The maximum power can be determined in accordance with the high limit line 430. The minimum power can be determined in accordance with the low limit line 420. For example, if a previous frequency (first frequency) is 62.5 Hz, the maximum power at the first frequency is 0 kW in accordance with the high limit line 430. At the previous frequency, the minimum power is −100 kW in accordance with the low limit line 420. If the previous frequency is 58.3 Hz, the maximum power is 100 kW in accordance with the high limit line 430. At the previous frequency, the minimum power is 0 kW in accordance with the low limit line 420. When the power inverter 230 is being limited by the low 420 and high limit lines 430, it can effectively operate in voltage source mode because its behavior is similar to that of the voltage source mode.

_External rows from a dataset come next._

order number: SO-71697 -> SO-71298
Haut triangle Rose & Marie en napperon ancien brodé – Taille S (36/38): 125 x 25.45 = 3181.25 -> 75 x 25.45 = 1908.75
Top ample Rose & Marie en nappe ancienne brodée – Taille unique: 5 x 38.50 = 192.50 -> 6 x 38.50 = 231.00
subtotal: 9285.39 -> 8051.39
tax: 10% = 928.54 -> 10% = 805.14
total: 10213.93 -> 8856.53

The predetermined power command can be transmitted from various sources such as a utility grid, an external controller, the power inverter 230, or the like. If it comes from a utility grid, the power inverter 230 can receive it by means of a communication interface. The communication interface can be established when the power inverter 230 provides ancillary serveries to the utility, for example, frequency regulation. If the predetermined power command comes from an external controller, the power inverter 230 can receive it by means of a communication interface between the power inverter 230 and the external controller. The external controller may calculate the predetermined power command using energy management techniques, for example Peak Shaving, based on measurements from a power meter or time of the day.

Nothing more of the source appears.